Karlsruhe, 18.07.2013. Entgegen dem bundesweiten Trend zur Zunahme von alternativen Bestattungsformen wünscht sich die große Mehrheit (80 Prozent) der diesjährigen, befragten Maimarkt-Besucher ein namentliches Grab auf einem Friedhof. Das ergab eine nicht repräsentative Umfrage der Genossenschaft Badischer Friedhofsgärtner eG unter den Besuchern von Deutschlands größter Regionalmesse in Mannheim im Mai 2013.

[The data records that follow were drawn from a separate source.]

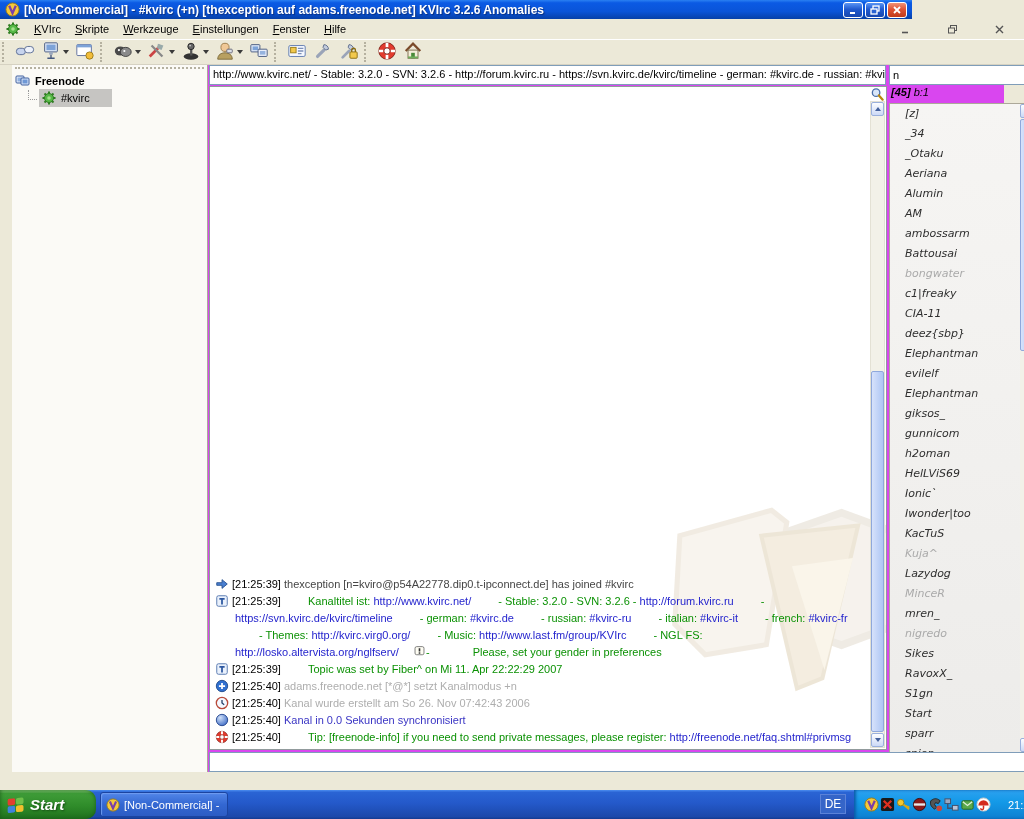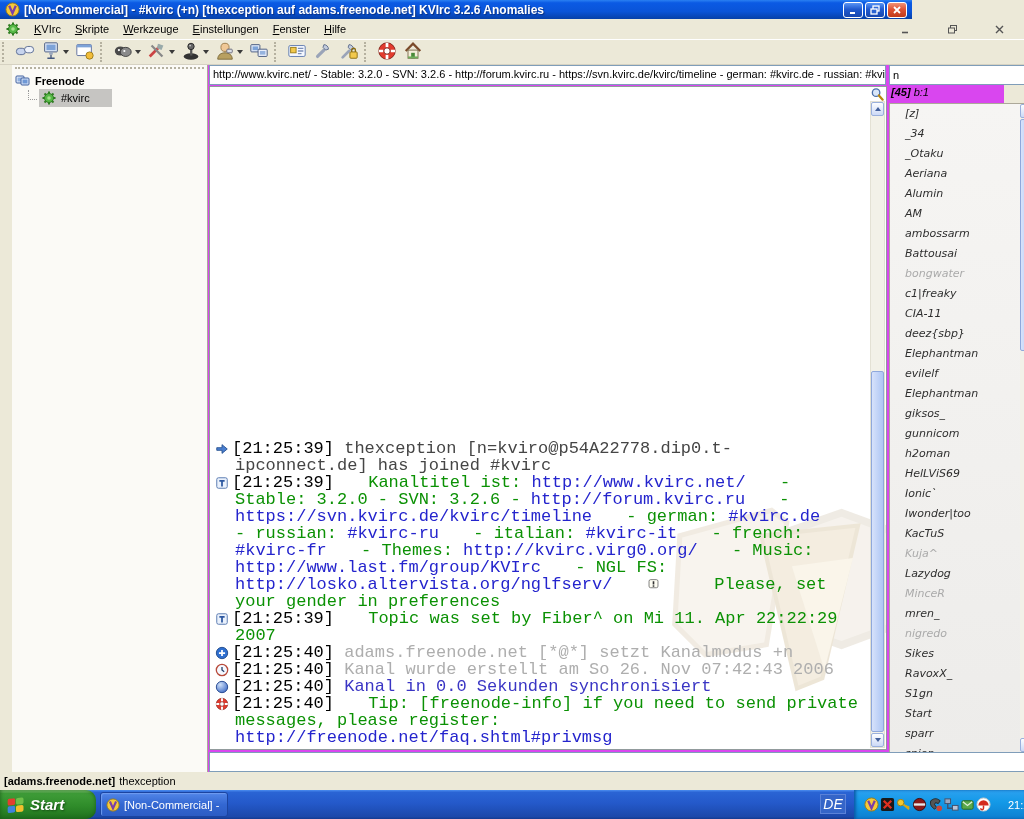--- a/index.html
+++ b/index.html
@@ -57,21 +57,21 @@
   .topic-input{left:197px;top:0;width:677px;height:20px;white-space:nowrap;overflow:hidden;}
   .nickcomp-input{left:877px;top:0;width:137px;height:20px;}
   .garrow{position:absolute;width:11px;height:14px;}
   .garrow-top{left:1015px;top:3px;}
   .garrow-bottom{left:1015px;top:690px;}
   
   .chat{position:absolute;left:197px;top:21px;width:678px;height:664px;background:#fff;
     border:1px solid #919b9c;overflow:hidden;}
   .watermark{position:absolute;right:-18px;bottom:30px;width:265px;height:275px;opacity:.55;}
   .chat-msgs{position:absolute;left:5px;right:24px;bottom:3px;
-    font-family:Liberation Mono, monospace;font-size:17px;line-height:17px;}
+    font-family:Liberation Sans, sans-serif;font-size:11px;line-height:17px;}
   .msg{padding-left:20px;text-indent:-20px;}
   .msg .m-ic{display:inline-block;width:14px;height:13px;vertical-align:-2px;margin-right:3px;}
   .msg .m-ic svg{width:14px;height:14px;display:block;}
   .inline-ic{display:inline-block;width:13px;height:12px;vertical-align:-2px;}
   .inline-ic svg{width:13px;height:13px;}
   .c-ts{color:#000;}
   .c-dark{color:#454545;}
   .c-green{color:#0b9104;margin-left:24px;}
   .c-link{color:#2424cd;}
   .c-gray{color:#aeaeae;}
@@ -116,22 +116,22 @@
     box-shadow:inset 0 0 4px #1a5c18;}
   .start-btn svg{width:20px;height:20px;margin-right:4px;}
   .start-label{color:#fff;font-weight:bold;font-style:italic;font-size:15px;
     text-shadow:1px 1px 2px #174f15;}
   .task-btn{position:absolute;left:100px;top:2px;width:128px;height:25px;border-radius:3px;
     border:1px solid #1b44a0;background:linear-gradient(180deg,#5286e8,#3367d2 50%,#2c5cc4);
     display:flex;align-items:center;padding:0 5px;box-shadow:inset 1px 1px 1px #6f9cf0;}
   .task-btn .t-ic{width:14px;height:14px;margin-right:4px;flex:0 0 auto;}
   .task-label{color:#fff;font-size:11px;white-space:nowrap;overflow:hidden;}
   .lang-box{position:absolute;right:178px;top:4px;width:26px;height:20px;background:#3565c8;
-    color:#fff;font-size:14px;display:flex;align-items:center;justify-content:center;
-    border:1px solid #5b82d8;font-style:italic;}
+    color:#fff;font-size:12px;display:flex;align-items:center;justify-content:center;
+    border:1px solid #5b82d8;}
   .tray{position:absolute;right:0;top:0;width:170px;height:29px;
     background:linear-gradient(180deg,#2da1f0 0%,#149ae8 40%,#0d7fd0 100%);
     box-shadow:inset 2px 0 3px #0a5ca8;display:flex;align-items:center;padding-left:10px;}
   .tray-ic{width:15px;height:15px;margin-right:1px;}
   .tray-ic svg{width:15px;height:15px;}
   .clock{color:#fff;font-size:11px;margin-left:16px;}
 </style>
 </head>
 <body>
 
@@ -462,24 +462,20 @@
 
     <input class="xp-input msg-input" value="" style="">
     <span class="garrow garrow-bottom">
       <svg viewBox="0 0 12 14">
           <path d="M10 1v6c0 2-1.5 3-3 3H5" fill="none" stroke="#2e8b2e" stroke-width="2"></path>
           <path d="M7 7l-6 4 6 3z" fill="#2e8b2e"></path>
         </svg>
     </span>
   </div>
 
-  <div class="statusbar">
-    <span class="srv">[adams.freenode.net]</span>
-    <span>thexception</span>
-  </div>
 
   <div class="taskbar">
     <button class="start-btn">
       <svg viewBox="0 0 24 24">
           <g transform="skewY(-6)">
             <rect x="2" y="5" width="9" height="8" rx="2" fill="#e33e30"></rect>
             <rect x="12" y="5" width="9" height="8" rx="2" fill="#6fbf4a"></rect>
             <rect x="2" y="14" width="9" height="8" rx="2" fill="#3f83e0"></rect>
             <rect x="12" y="14" width="9" height="8" rx="2" fill="#f2c02e"></rect>
           </g>

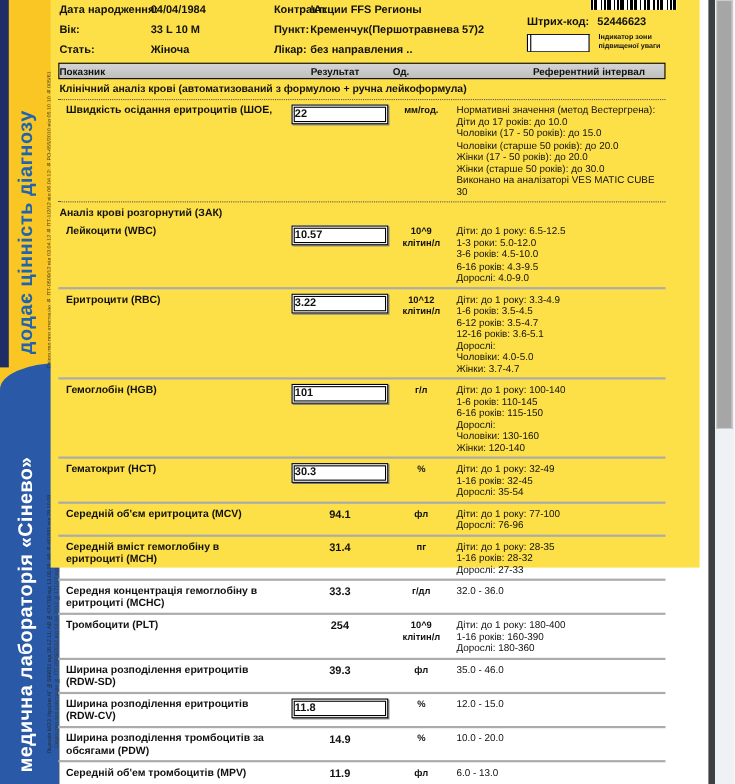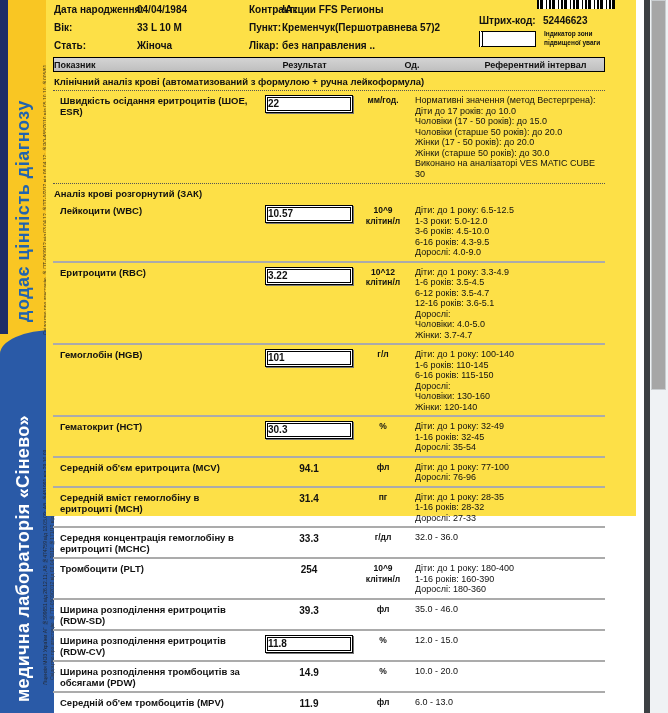--- a/index.html
+++ b/index.html
@@ -33,21 +33,21 @@
   .bc-value { position:absolute; left:497px; top:15px; font-size:10px; font-weight:bold; }
   .indicator-box { position:absolute; left:433px; top:31px; width:57px; height:16px; background:#fff;
     border:1px solid #000; border-left:4px double #000; }
   .ind-label { position:absolute; left:498px; top:30px; font-size:6.5px; font-weight:bold; line-height:8.5px; }
 
   .table-wrap { position:absolute; left:0; top:57px; width:560px; }
   .thead { display:flex; height:15px; background:linear-gradient(#D4D4D4,#BFBFBF); border:1px solid #000;
     margin-left:7px; width:552px; font-size:9px; font-weight:bold; align-items:center; }
   .th-name { width:198px; text-align:left; }
   .th-res  { width:105px; text-align:center; }
-  .th-unit { width:110px; text-align:center; }
+  .th-unit { width:110px; text-align:left; }
   .th-ref  { flex:1; text-align:center; }
 
   .section-title { font-size:9.5px; font-weight:bold; padding:4px 0 2px 8px; }
   .dotted { border-top:1.5px dotted #555; margin:1px 0 0 7px; width:552px; }
 
   .row { display:flex; padding:4px 0 3px 0; }
   .sep { border-top:2px solid #ABABAB; margin-left:7px; width:552px; }
   .c-name { width:213px; padding-left:14px; font-size:9.5px; font-weight:bold; line-height:11px; }
   .c-res  { width:100px; display:flex; justify-content:center; align-items:flex-start; }
   .c-unit { width:48px; text-align:center; font-size:8.5px; font-weight:bold; line-height:10.5px; }
@@ -109,21 +109,20 @@
         <div class="th-res">Результат</div>
         <div class="th-unit">Од.</div>
         <div class="th-ref">Референтний інтервал</div>
       </div>
       <div id="table-body">
           <div class="section-title">Клінічний аналіз крові (автоматизований з формулою + ручна лейкоформула)</div>
           <div class="dotted"></div>
           <div class="row">
             <div class="c-name">
               <div>Швидкість осідання еритроцитів (ШОЕ,</div>
-              <div>ESR)</div>
             </div>
             <div class="c-res">
               <div class="resbox">22</div>
             </div>
             <div class="c-unit">
               <div>мм/год.</div>
             </div>
             <div class="c-ref">
               <div>Нормативні значення (метод Вестергрена):</div>
               <div>Діти до 17 років: до 10.0</div>

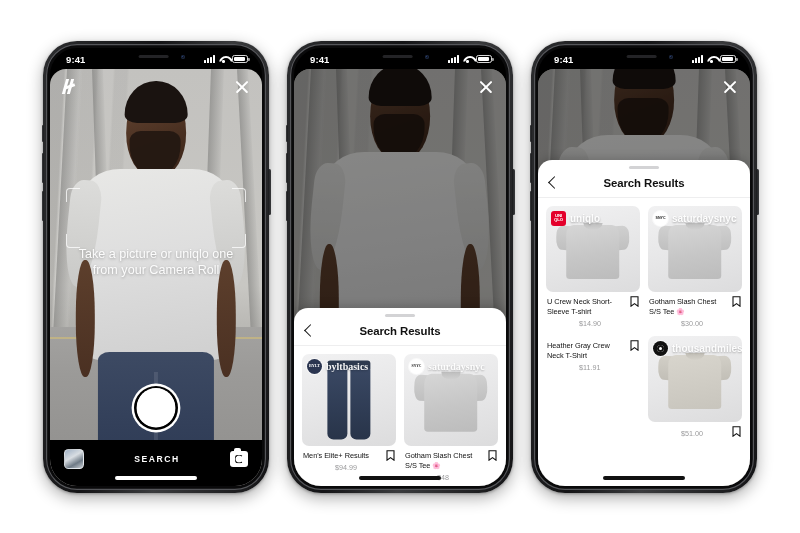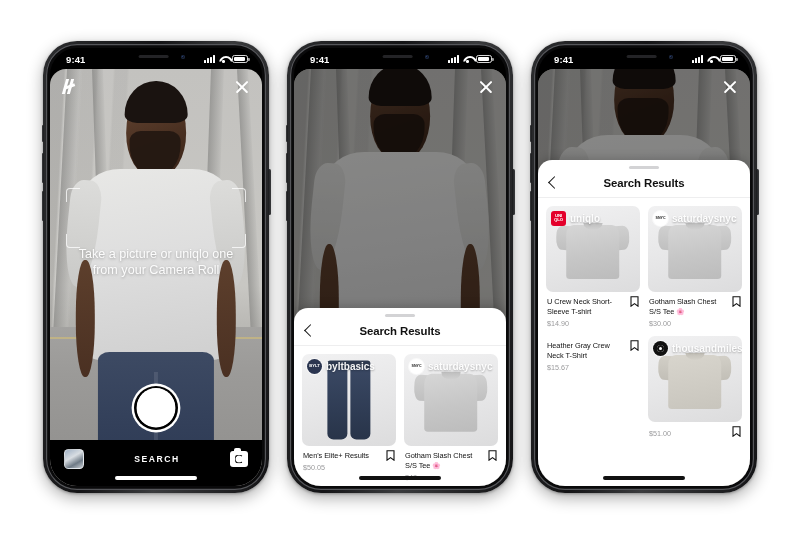--- a/index.html
+++ b/index.html
@@ -365,21 +365,21 @@
     box-sizing: border-box;
   }
   .card { position: relative; }
   .card-img {
     position: relative;
     border-radius: 7px;
     overflow: hidden;
     background: linear-gradient(165deg,#f1f1f2 0%, #e6e6e7 55%, #dcdcdd 100%);
     height: 86px;
   }
-  .card-img.tall { height: 92px; }
+  .card-img.tall { height: 92px; font-family: Liberation Serif, serif; }
   .brandrow {
     position:absolute; left:5px; top:5px; z-index: 4;
     display:flex; align-items:center; gap: 4px;
   }
   .brand-logo {
     width: 15px; height: 15px; border-radius:50%;
     display:flex; align-items:center; justify-content:center;
     font-size: 4.6px; font-weight: bold; color:#fff; overflow:hidden;
     box-shadow: 0 0 0 1px rgba(255,255,255,0.6);
     line-height: 1;
@@ -444,21 +444,21 @@
   }
   .joggers .leg-l{ left:0; }
   .joggers .leg-r{ right:0; }
 
   .card-meta { padding: 5px 1px 0 1px; position: relative; }
   .prod-name {
     font-size: 7.4px; color:#111; line-height: 10px;
     padding-right: 16px; letter-spacing: -0.05px;
   }
   .prod-price {
-    font-size: 7.2px; color:#9a9a9c; margin-top: 2px;
+    font-size: 7.2px; color:#9a9a9c; margin-top: 2px; margin-left: 32px;
   }
   .bookmark {
     position:absolute; right: 1px; top: 4px;
     width: 9px; height: 11px; cursor:pointer;
   }
   .bookmark svg{ display:block; }
   .sparkle { font-size: 7px; }
 
   
   .sheet.p2 { height: 178px; }
@@ -600,21 +600,21 @@
                 <div class="brand-name">byltbasics</div>
               </div>
               <div class="joggers">
                 <div class="waist"></div>
                   <div class="leg-l"></div>
                   <div class="leg-r"></div>
               </div>
             </div>
             <div class="card-meta">
               <div class="prod-name">Men's Elite+ Results</div>
-              <div class="prod-price">$50.05</div>
+              <div class="prod-price">$94.99</div>
               <div class="bookmark">
                 <svg width="9" height="11" viewBox="0 0 9 11">
                     <path d="M1 0.8h7v9.4L4.5 7.6 1 10.2z" fill="none" stroke="#111" stroke-width="1.1"></path>
                   </svg>
               </div>
             </div>
           </div>
 
           <div class="card">
             <div class="card-img tall">
@@ -758,21 +758,21 @@
                 <svg width="9" height="11" viewBox="0 0 9 11">
                     <path d="M1 0.8h7v9.4L4.5 7.6 1 10.2z" fill="none" stroke="#111" stroke-width="1.1"></path>
                   </svg>
               </div>
             </div>
           </div>
 
           <div class="card">
             <div class="card-meta">
               <div class="prod-name">Heather Gray Crew Neck T-Shirt</div>
-              <div class="prod-price">$15.67</div>
+              <div class="prod-price">$11.91</div>
               <div class="bookmark">
                 <svg width="9" height="11" viewBox="0 0 9 11">
                     <path d="M1 0.8h7v9.4L4.5 7.6 1 10.2z" fill="none" stroke="#111" stroke-width="1.1"></path>
                   </svg>
               </div>
             </div>
           </div>
 
           <div class="card">
             <div class="card-img">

Dabei gaben mehr als die Hälfte der Befragten (etwa 56 Prozent) an, dass sie sich nach ihrem Tod eine traditionelle Erdgrabstätte oder ein individuelles Grab in einem gärtnergepflegten Gemeinschaftsgrabfeld auf dem Friedhof als Trauerort für ihre Hinterbliebenen wünschten. Lediglich zwei Prozent der Besucher sprachen sich für ein namenloses Grab als letzte Ruhestätte aus. Fast alle Teilnehmer (94 Prozent) gaben an, derzeit eine oder mehrere Grabstätten innerhalb der Familie zu betreuen, die entweder von den Befragten selbst, von Familienmitgliedern oder von Friedhofsgärtnern gepflegt werden.

Das Modell der Dauergrabpflege kennen rund zwei Drittel der befragten Maimarkt-Besucher. Dabei war für die meisten besonders wichtig, dass die Angehörigen bei der Dauergrabpflege langfristig vor Grabpflege-Kosten oder aufwändigen Pflegearbeiten bewahrt werden.